SUPPLIED ENTRIES Start Marker

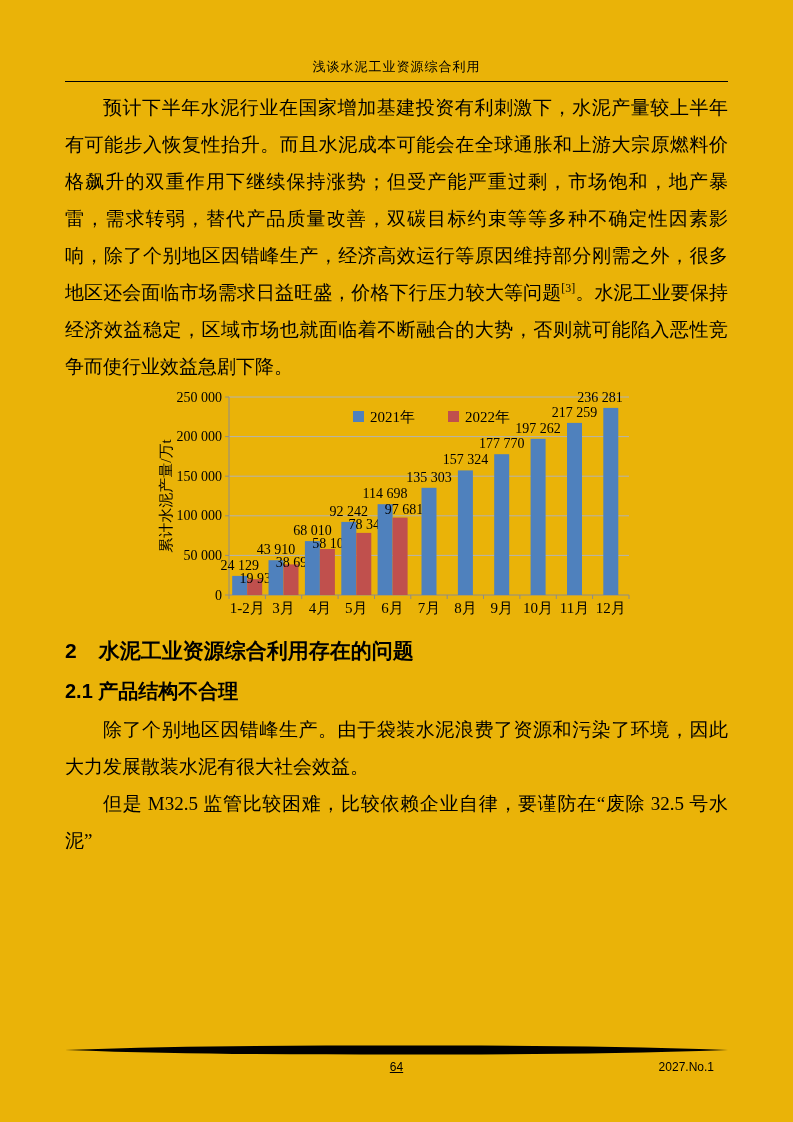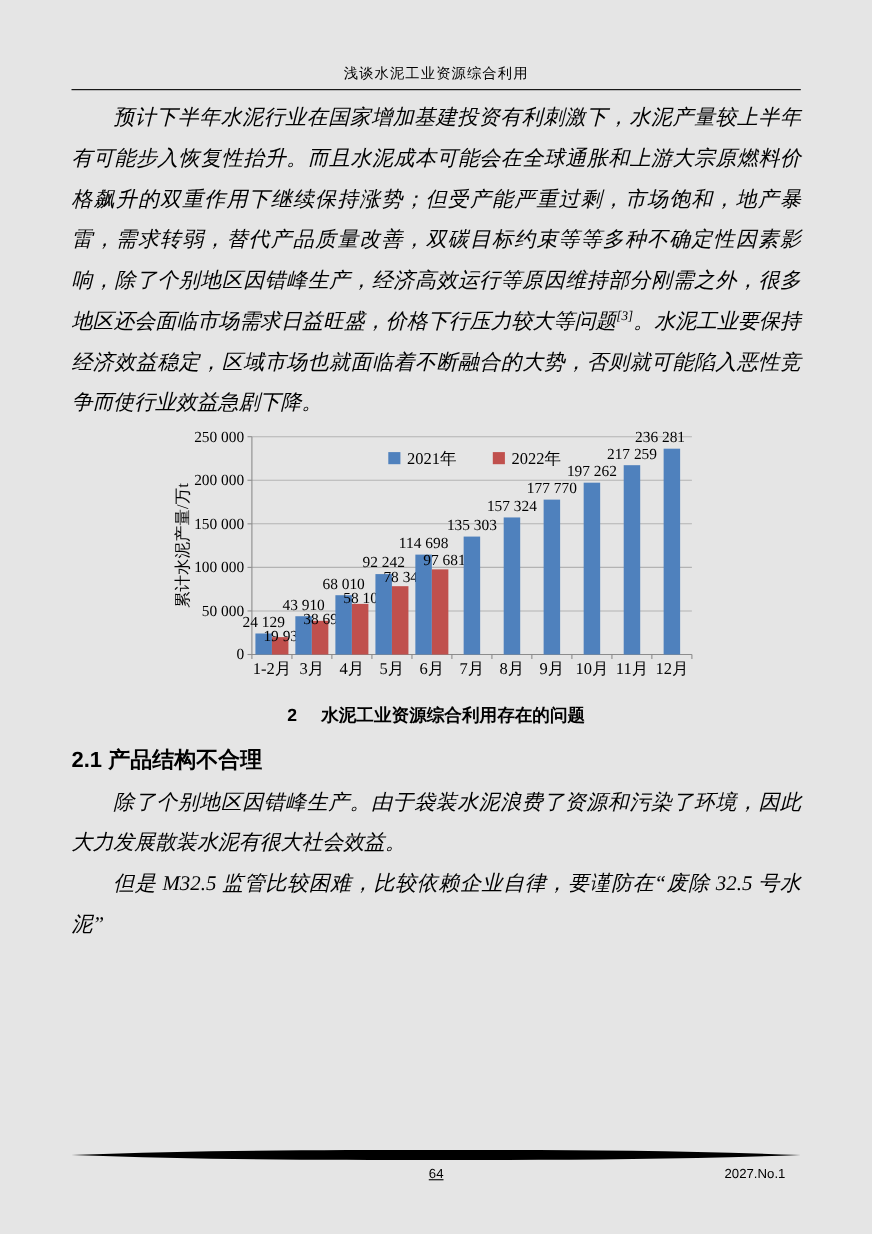"浅谈水泥工业资源综合利用" .page { background: #e5e5e5 -> #eab308 }
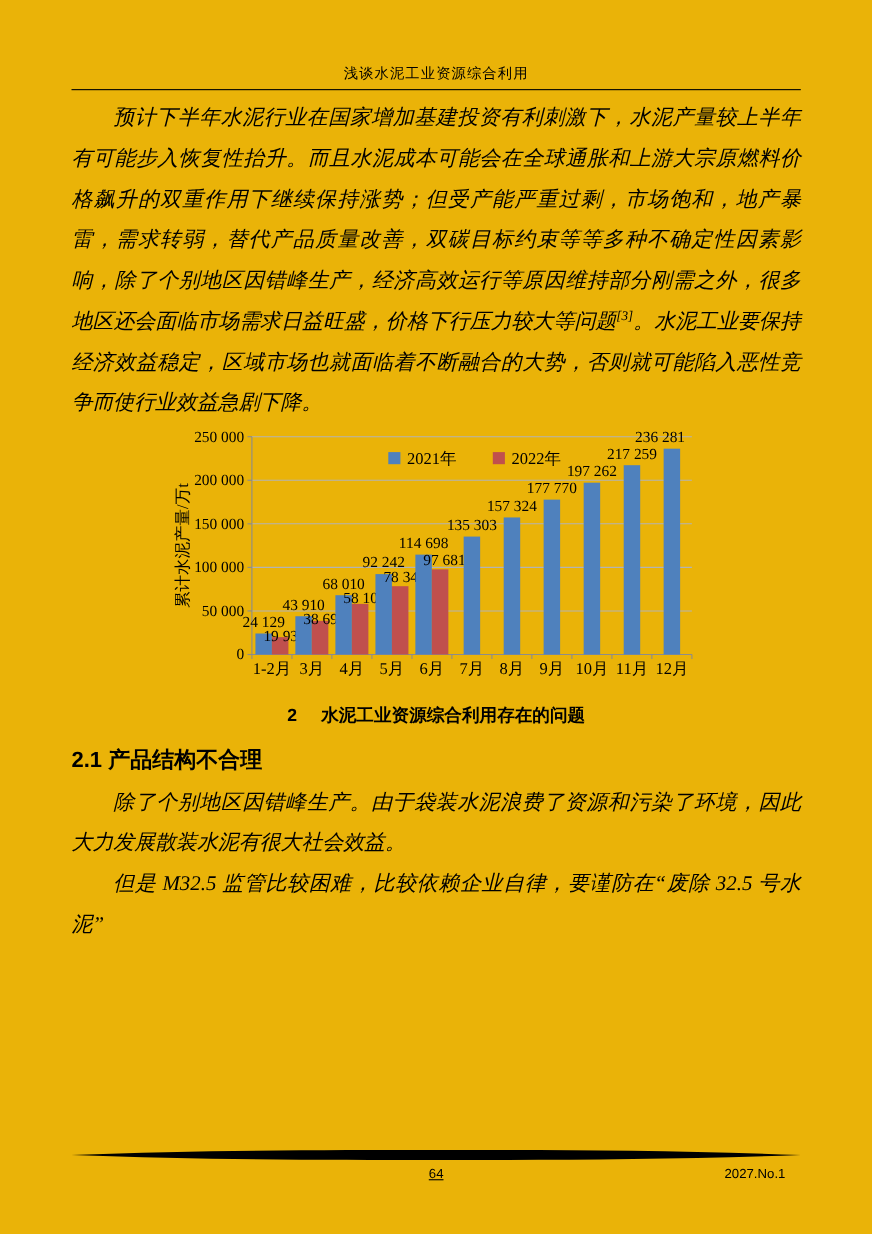"预计下半年水泥行业在国家增加基建投资有利刺激下，水泥产量较上半年有可能步入恢复性" .body-par { font-style: italic -> none }
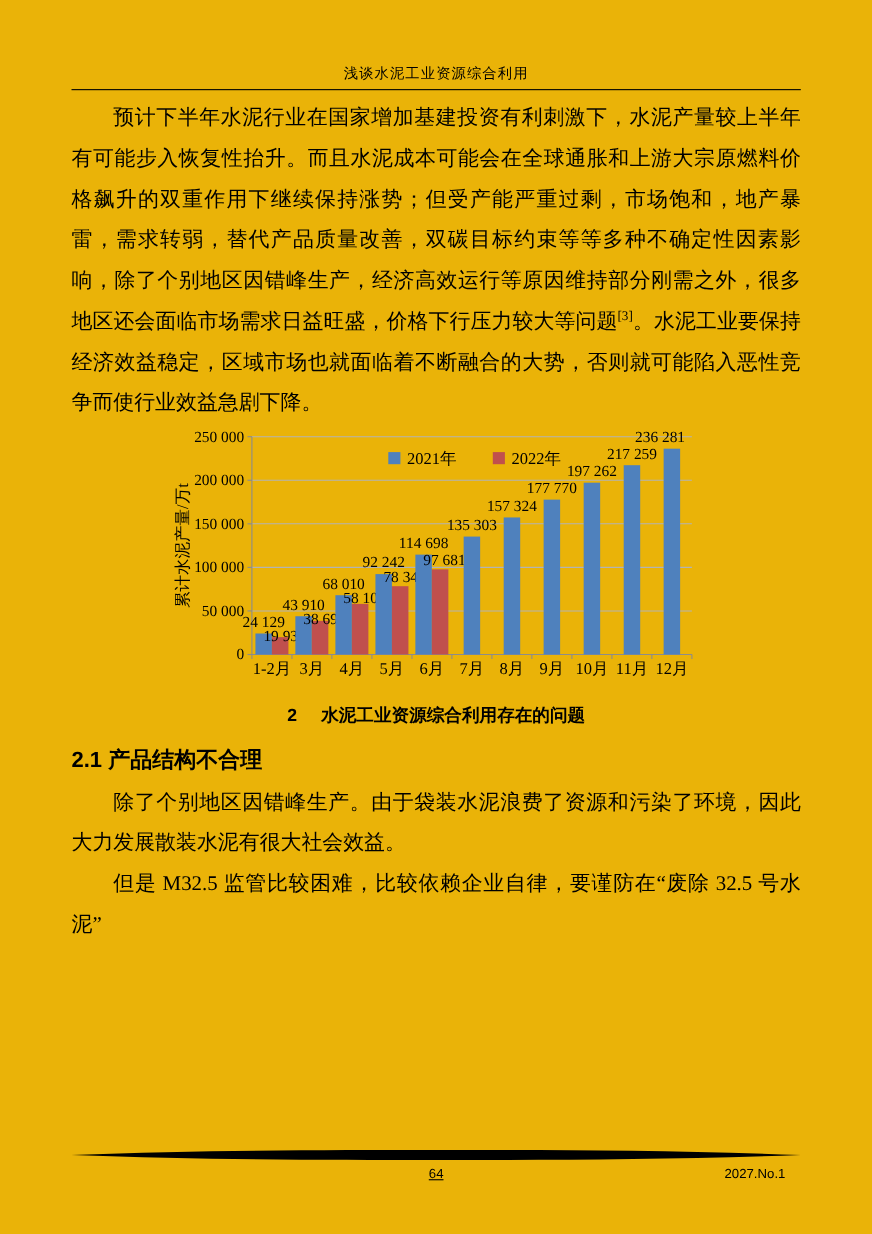"2 水泥工业资源综合利用存在的问题" .h2 { font-size: 16px -> 21px; text-align: center -> none }
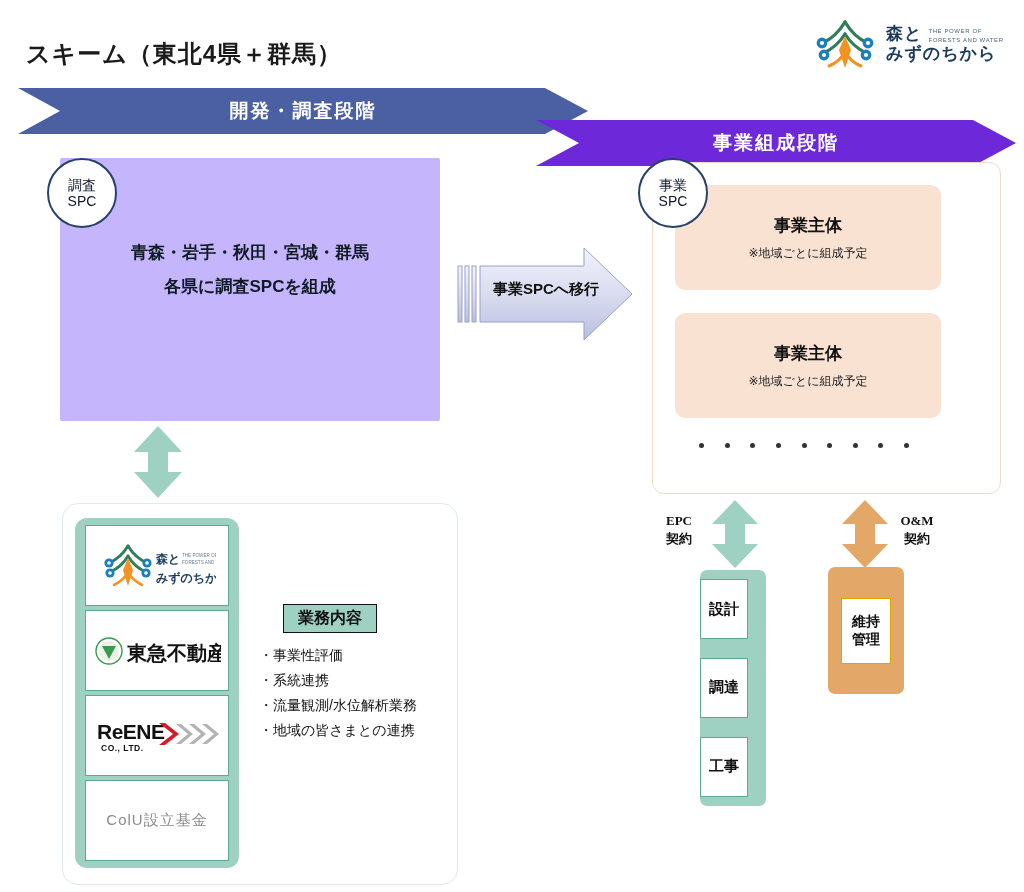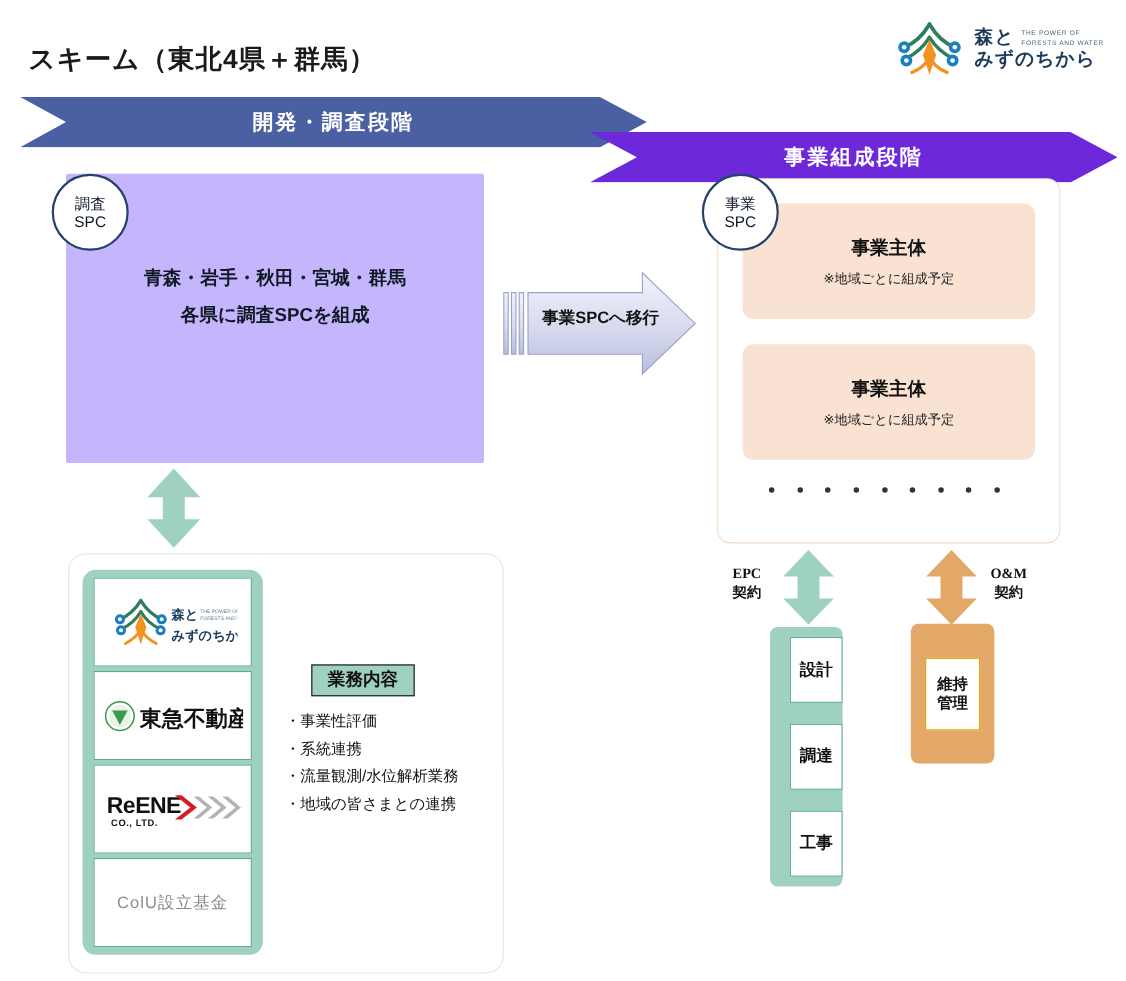"事業主体" #business-box { padding-left: none -> 37px }
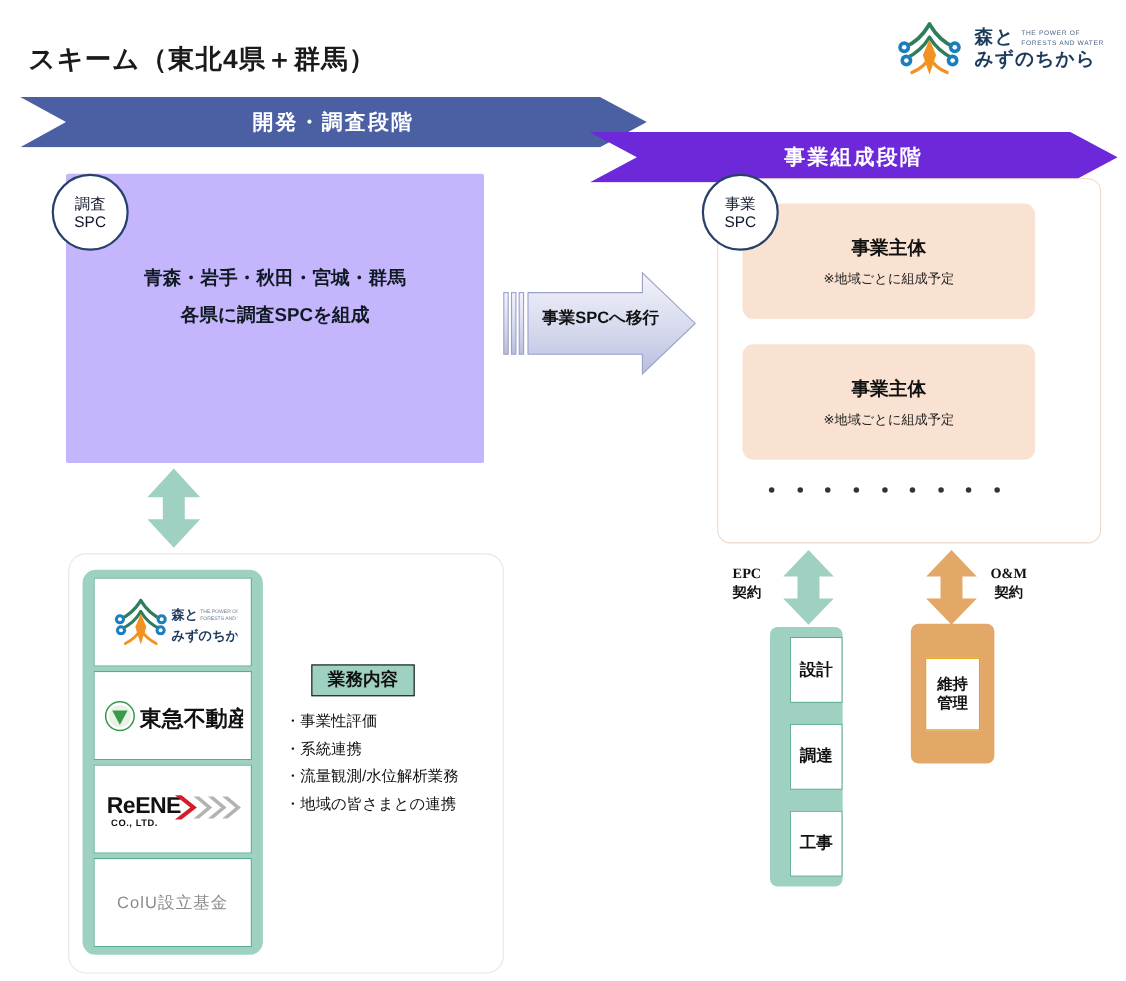"設計" #epc-column { align-items: flex-end -> flex-start }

SUPPLIED ENTRIES End Marker

→ ACTIVITY
The records above are to be restated exactly, with all pictures omitted.

→ THE ANSWER
"浅谈水泥工业资源综合利用" .page { background: #e5e5e5 -> #eab308 }
"预计下半年水泥行业在国家增加基建投资有利刺激下，水泥产量较上半年有可能步入恢复性" .body-par { font-style: italic -> none }
"2 水泥工业资源综合利用存在的问题" .h2 { font-size: 16px -> 21px; text-align: center -> none }
"事業主体" #business-box { padding-left: none -> 37px }
"設計" #epc-column { align-items: flex-end -> flex-start }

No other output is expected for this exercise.